MATERIAL SUPPLIED
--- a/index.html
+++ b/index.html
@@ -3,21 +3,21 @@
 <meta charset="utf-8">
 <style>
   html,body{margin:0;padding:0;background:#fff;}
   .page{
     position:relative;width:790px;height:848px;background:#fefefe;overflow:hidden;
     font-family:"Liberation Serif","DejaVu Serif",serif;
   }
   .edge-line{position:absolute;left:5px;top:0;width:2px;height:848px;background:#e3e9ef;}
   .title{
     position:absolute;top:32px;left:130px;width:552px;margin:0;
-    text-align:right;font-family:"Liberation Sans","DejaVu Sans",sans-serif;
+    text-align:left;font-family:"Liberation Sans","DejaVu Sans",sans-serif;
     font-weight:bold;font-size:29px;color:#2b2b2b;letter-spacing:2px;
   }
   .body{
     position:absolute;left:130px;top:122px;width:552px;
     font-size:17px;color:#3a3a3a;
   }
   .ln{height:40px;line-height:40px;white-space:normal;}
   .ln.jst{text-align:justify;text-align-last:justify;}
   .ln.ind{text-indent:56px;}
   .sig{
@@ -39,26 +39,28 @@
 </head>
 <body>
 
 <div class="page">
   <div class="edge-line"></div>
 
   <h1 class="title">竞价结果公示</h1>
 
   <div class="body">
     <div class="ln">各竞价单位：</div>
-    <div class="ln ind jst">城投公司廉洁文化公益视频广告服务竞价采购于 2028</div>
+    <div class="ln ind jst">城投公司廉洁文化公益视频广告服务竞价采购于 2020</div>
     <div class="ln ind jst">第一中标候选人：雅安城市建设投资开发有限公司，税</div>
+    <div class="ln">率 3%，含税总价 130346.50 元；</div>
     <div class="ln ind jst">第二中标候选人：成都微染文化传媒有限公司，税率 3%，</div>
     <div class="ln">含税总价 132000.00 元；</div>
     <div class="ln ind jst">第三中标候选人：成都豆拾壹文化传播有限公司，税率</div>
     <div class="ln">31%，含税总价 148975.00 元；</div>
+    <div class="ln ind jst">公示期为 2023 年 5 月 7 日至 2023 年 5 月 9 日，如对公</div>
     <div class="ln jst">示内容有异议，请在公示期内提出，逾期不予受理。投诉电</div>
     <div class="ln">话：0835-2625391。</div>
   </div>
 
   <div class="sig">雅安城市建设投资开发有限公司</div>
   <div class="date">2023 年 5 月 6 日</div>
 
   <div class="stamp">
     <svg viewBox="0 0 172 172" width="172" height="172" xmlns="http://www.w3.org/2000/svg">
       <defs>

TASK TO CARRY OUT
Reproduce the lines of the entries above exactly, but only from the line containing "3%，含税总价 130346.50 元；</div>" through the final line.

ANSWER
+    <div class="ln">率 3%，含税总价 130346.50 元；</div>
     <div class="ln ind jst">第二中标候选人：成都微染文化传媒有限公司，税率 3%，</div>
     <div class="ln">含税总价 132000.00 元；</div>
     <div class="ln ind jst">第三中标候选人：成都豆拾壹文化传播有限公司，税率</div>
     <div class="ln">31%，含税总价 148975.00 元；</div>
+    <div class="ln ind jst">公示期为 2023 年 5 月 7 日至 2023 年 5 月 9 日，如对公</div>
     <div class="ln jst">示内容有异议，请在公示期内提出，逾期不予受理。投诉电</div>
     <div class="ln">话：0835-2625391。</div>
   </div>
 
   <div class="sig">雅安城市建设投资开发有限公司</div>
   <div class="date">2023 年 5 月 6 日</div>
 
   <div class="stamp">
     <svg viewBox="0 0 172 172" width="172" height="172" xmlns="http://www.w3.org/2000/svg">
       <defs>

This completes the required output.